Na zona de conforto ou desconforto?

14 novembro Grupo Roma Conteúdos 1 Comentários


As nossas alegrias ou dores podem ter explicações em um passado próximo ou remoto que muitas vezes, não percebemos.

A grande dificuldade é que vivemos sempre com o olhar no retrovisor, porém com ele virado para a posição mais confortável.

Temos medo de descobrir o que nos incomoda e perder a razão que nos proporciona o “falso conforto”, por isso nunca aceitamos conversar sobre algumas dores, pois precisamos deixá-las sempre blindadas, considerando que não falo aqui de dores físicas.

Precisamos nesta caminhada entender o que é alegria e euforia. Alegria é um sentimento de contentamento, de satisfação, de prazer, enquanto euforia é considerado é “apenas um estado de bem-estar físico ou emocional” é momentâneo.

Se pararmos para refletir determinados conceitos e olhar para nossas emoções, prazeres e dificuldades, podemos melhor compreender os nossos sentimentos de alegria ou euforia.

E o que isso tem a ver com o nosso dia-a-dia? As nossas carências ou excesso refletem diretamente nas nossas atitudes no cotidiano, mas para que o nosso retrovisor funcione, precisamos de uma pausa e de abertura para consigo mesmo.

E quando falamos que os nossos sentimentos podem ter explicações no passado, precisamos refletir, “não para mudar”, mas para entender por que estamos convivendo com determinadas situações indesejadas.

Existe um dito popular onde se fala que “colhemos o que plantamos”, mas isso não serve para nós, só para as pessoas que vivem ao nosso redor, é isso?

Quando falamos das nossas carências, nunca temos culpa, a culpa é sempre do outro. Não recebemos um abraço, um carinho, mas quantas vezes abraçamos o outro?

Aí vem a importância do retrovisor, muitas vezes estamos presos a um passado que não nos dá esta liberdade.

Olhando para nossa árvore genealógica, sem ter a pretensão de nos justificarmos, mas na busca de um olhar diferente para nossas emoções, podemos identificar razões para os nossos descontentamentos e/ou satisfações.

As nossas dificuldades afetivas, podem estar relacionadas com a nossa árvore genealógica, onde temos os escravocratas que viviam de dar ordens e serem obedecidos.

Para nossa geração, comecemo-nos perguntando: Como era a nossa relação com os nossos pais? Abraços, carinhos, afagos? “Lembrando que isso não justifica o seu presente”, pois a nossa realidade hoje é diferente.

E os avós? Eram escravocratas? Lembrando que estes não são apenas os que compravam escravos, mas aquelas arrogantes, prepotentes, que sentiam prazer em dar ordens e humilhar pessoas.

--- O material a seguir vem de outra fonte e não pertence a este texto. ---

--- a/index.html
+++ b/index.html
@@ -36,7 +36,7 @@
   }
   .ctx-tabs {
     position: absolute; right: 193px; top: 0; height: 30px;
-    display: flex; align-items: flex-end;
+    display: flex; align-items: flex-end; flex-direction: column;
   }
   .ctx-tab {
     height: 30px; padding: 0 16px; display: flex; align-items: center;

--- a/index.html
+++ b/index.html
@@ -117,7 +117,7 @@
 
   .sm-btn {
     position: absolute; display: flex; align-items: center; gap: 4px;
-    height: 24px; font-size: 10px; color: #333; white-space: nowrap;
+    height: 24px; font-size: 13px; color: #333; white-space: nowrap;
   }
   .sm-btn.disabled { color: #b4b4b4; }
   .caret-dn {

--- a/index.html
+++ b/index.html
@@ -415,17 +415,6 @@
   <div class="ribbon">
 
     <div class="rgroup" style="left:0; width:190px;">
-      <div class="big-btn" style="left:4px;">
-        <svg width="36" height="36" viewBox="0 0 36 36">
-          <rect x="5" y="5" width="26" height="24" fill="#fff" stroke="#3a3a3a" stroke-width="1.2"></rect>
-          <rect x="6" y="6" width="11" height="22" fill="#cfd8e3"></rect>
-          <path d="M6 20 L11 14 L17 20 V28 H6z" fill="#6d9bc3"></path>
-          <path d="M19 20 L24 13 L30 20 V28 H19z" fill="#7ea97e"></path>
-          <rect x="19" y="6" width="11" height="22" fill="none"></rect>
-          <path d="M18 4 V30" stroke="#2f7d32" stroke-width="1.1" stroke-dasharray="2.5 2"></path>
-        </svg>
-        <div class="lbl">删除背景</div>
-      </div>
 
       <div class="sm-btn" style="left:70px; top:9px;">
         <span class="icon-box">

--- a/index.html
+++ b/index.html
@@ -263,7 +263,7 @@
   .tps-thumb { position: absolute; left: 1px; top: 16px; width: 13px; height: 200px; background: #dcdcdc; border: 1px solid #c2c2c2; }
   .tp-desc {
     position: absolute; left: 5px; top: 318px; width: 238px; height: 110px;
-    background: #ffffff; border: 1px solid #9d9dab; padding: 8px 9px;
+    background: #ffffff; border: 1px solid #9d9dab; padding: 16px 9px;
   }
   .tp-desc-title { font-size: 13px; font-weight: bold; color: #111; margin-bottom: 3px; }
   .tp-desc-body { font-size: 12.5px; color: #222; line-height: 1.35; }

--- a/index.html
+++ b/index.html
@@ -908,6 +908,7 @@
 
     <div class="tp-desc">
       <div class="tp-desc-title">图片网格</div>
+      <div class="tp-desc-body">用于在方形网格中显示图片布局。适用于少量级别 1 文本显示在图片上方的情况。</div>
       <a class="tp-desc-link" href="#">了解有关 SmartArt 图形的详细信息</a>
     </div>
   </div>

E porque cultivamos a mesma cultura, se nos encontramos em outros tempos com outras pessoas?

Precisamos crescer espiritualmente, perceber que os escravocratas já se foram, e que possivelmente a única herança que nos deixaram foram estas, e nos perguntar:

Se não quero ser escravo, porque insisto tanto em dar ordens, podar sonhos e aprisionar esperanças de pessoas que digo que amo?

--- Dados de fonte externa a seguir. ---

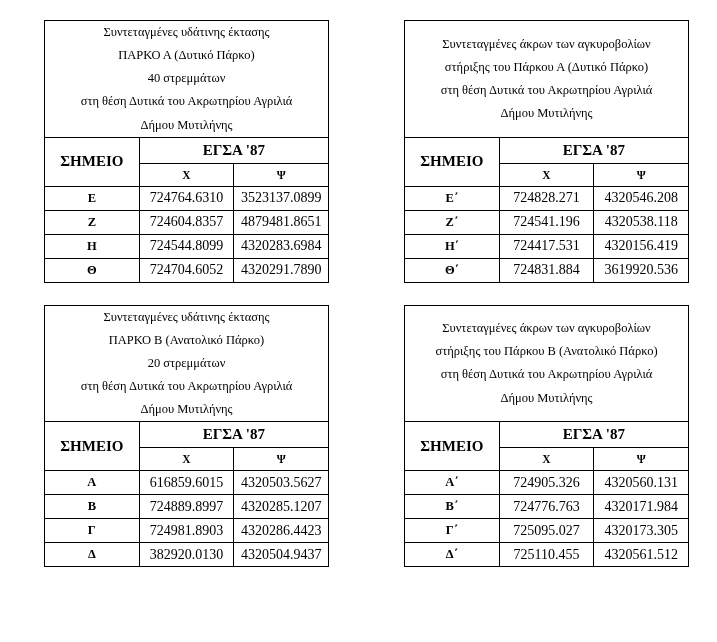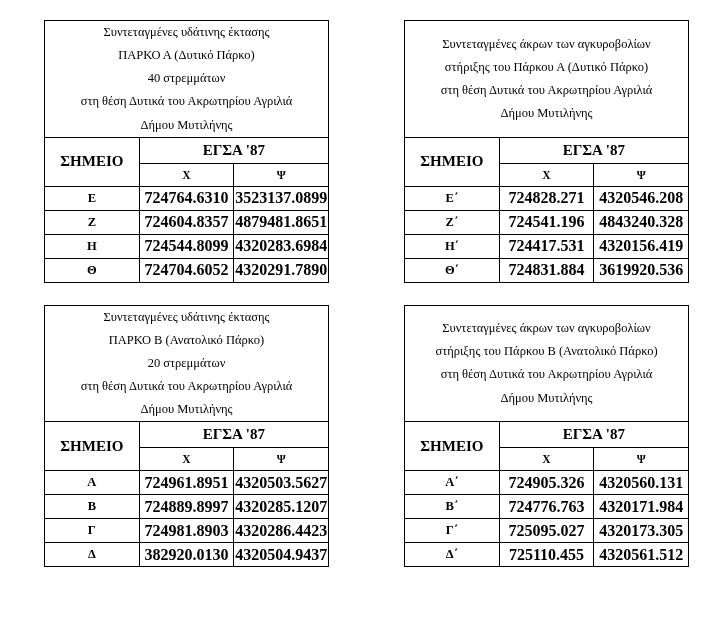--- a/index.html
+++ b/index.html
@@ -72,8 +72,8 @@
     height: 23px;
   }
   .cell-val {
-    font-size: 16px;
-    font-weight: bold;
+    font-size: 14px;
+    font-weight: normal;
     height: 23px;
   }
   .col-x { width: 101px; }

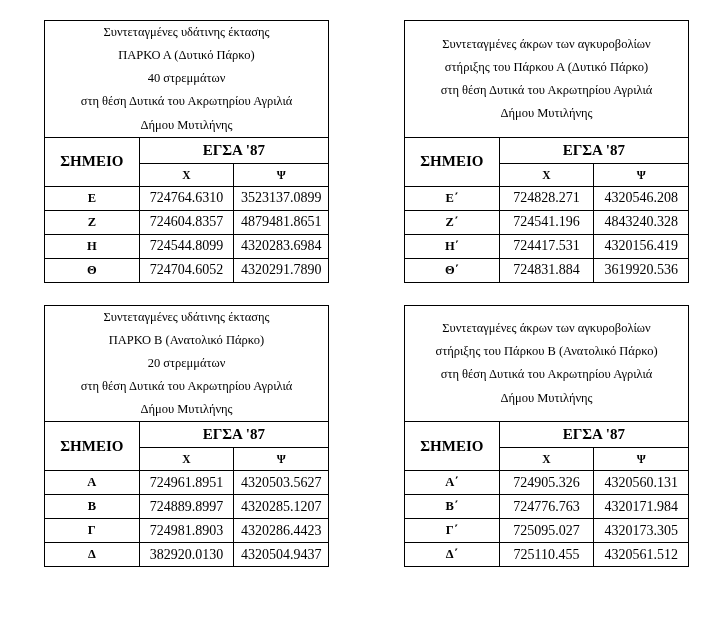--- a/index.html
+++ b/index.html
@@ -153,7 +153,7 @@
         <tr>
           <td class="cell-point">Ζ΄</td>
           <td class="cell-val">724541.196</td>
-          <td class="cell-val">4843240.328</td>
+          <td class="cell-val">4320538.118</td>
         </tr>
         <tr>
           <td class="cell-point">Η΄</td>

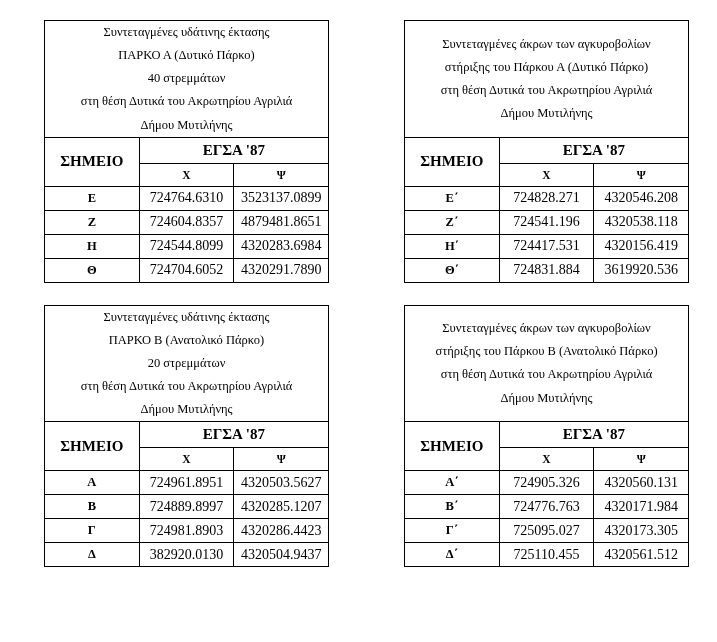--- a/index.html
+++ b/index.html
@@ -189,7 +189,7 @@
         </tr>
         <tr>
           <td class="cell-point">Α</td>
-          <td class="cell-val">724961.8951</td>
+          <td class="cell-val">616859.6015</td>
           <td class="cell-val">4320503.5627</td>
         </tr>
         <tr>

Muitas vezes, dizemos que pregamos a humildade, mas na verdade o que estamos buscando são pessoas que se humilhem diante de nós.

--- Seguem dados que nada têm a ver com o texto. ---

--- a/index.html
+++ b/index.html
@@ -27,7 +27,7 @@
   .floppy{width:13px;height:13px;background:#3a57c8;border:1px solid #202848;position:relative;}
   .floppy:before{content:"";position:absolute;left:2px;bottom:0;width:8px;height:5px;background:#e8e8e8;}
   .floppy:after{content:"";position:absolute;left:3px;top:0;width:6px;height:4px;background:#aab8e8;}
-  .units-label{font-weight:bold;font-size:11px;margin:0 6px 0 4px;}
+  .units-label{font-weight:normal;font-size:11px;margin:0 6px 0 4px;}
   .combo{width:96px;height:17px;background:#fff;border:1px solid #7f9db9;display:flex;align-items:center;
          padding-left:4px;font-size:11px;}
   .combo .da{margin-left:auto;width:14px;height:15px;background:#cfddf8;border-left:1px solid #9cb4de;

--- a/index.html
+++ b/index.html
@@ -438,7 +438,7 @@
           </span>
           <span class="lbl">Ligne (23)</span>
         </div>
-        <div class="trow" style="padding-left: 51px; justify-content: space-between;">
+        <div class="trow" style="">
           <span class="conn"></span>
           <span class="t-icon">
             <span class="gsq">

Humildade significa simplicidade, modéstia, reconhecimento das próprias limitações, nada tem a ver com arrogância ou espírito de dominação, limitação ou aprisionamento.

Precisamos refletir sobre as nossas origens e atitudes, pois elas quando insensatas não machucam apenas a nós, mas a todos que estão a nossa volta, e a água suja que respinga sobre os nossos corpos têm o perfume que exala do espírito de arrogância.

Não procuremos culpados, mas sim, busquemos refletir sobre as nossas atitudes antes de atirar a primeira pedra.

Por Tarcízio Leite

Um comentário:

  1. A nossa caminhada evolutiva nos coloca na posição que nos esforçamos para estar,colhendo o que plantamos. Observemos os nossos passos e sigamos os exemplos de quem por aqui passou e soube "aproveitar" a vida.